*PROBLEM*: What lines below mention the word "number"? Copy each one.

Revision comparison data
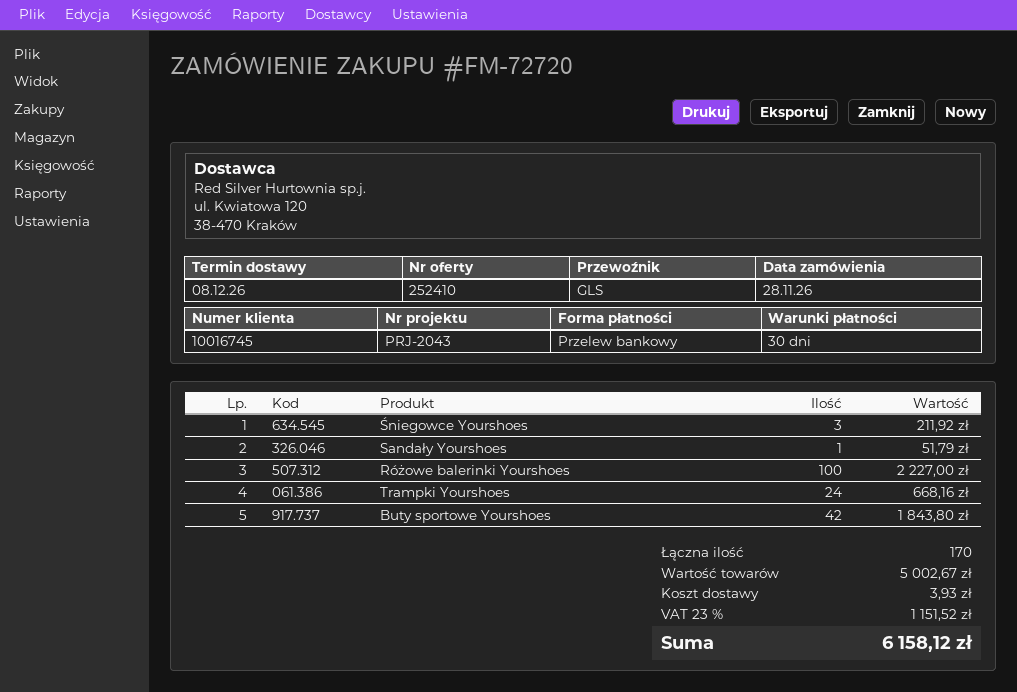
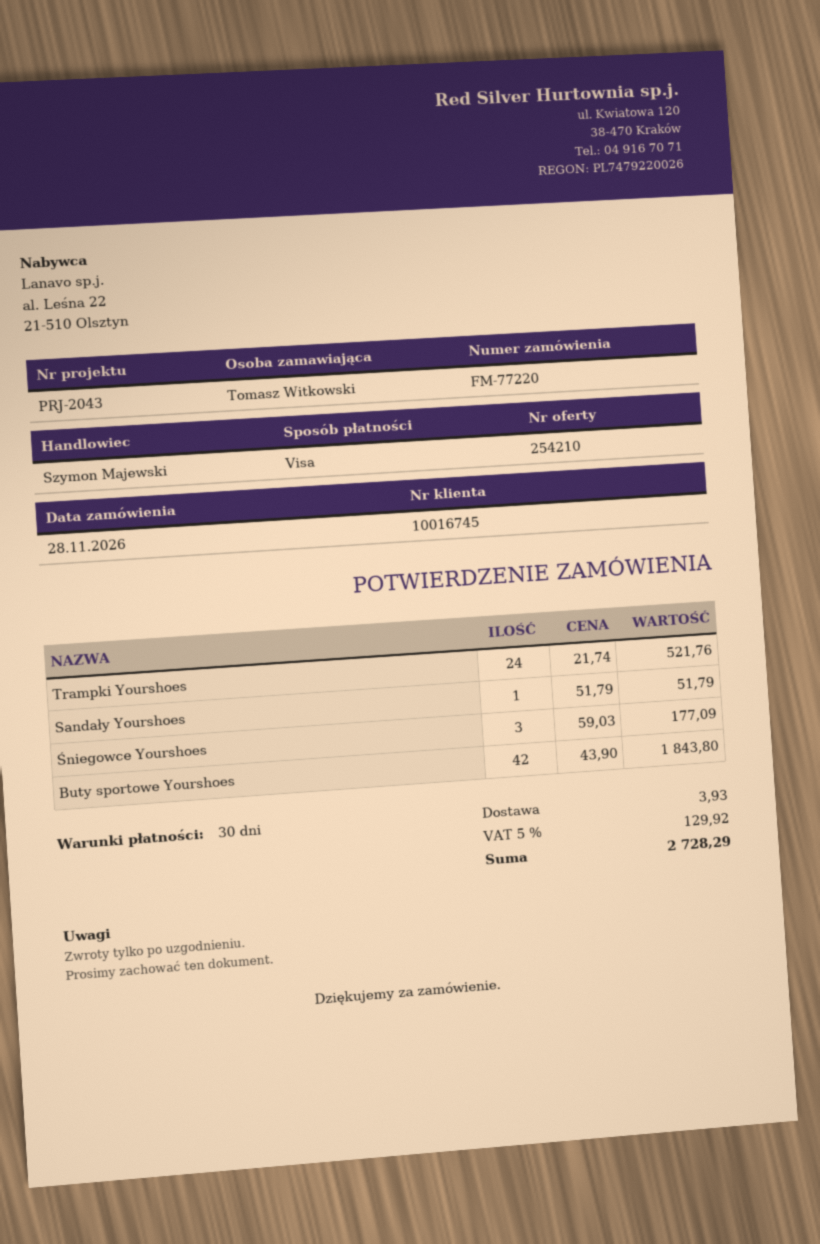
quote number: 252410 -> 254210
order number: FM-72720 -> FM-77220
payment method: bank transfer -> Visa
Śniegowce Yourshoes: 3 for 211.92 -> 3 for 177.09
Różowe balerinki Yourshoes: 100 for 2227.00 -> none
Trampki Yourshoes: 24 for 668.16 -> 24 for 521.76
tax: 23% = 1151.52 -> 5% = 129.92
total: 6158.12 -> 2728.29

*ANSWER TO THE EXERCISE*:
quote number: 252410 -> 254210
order number: FM-72720 -> FM-77220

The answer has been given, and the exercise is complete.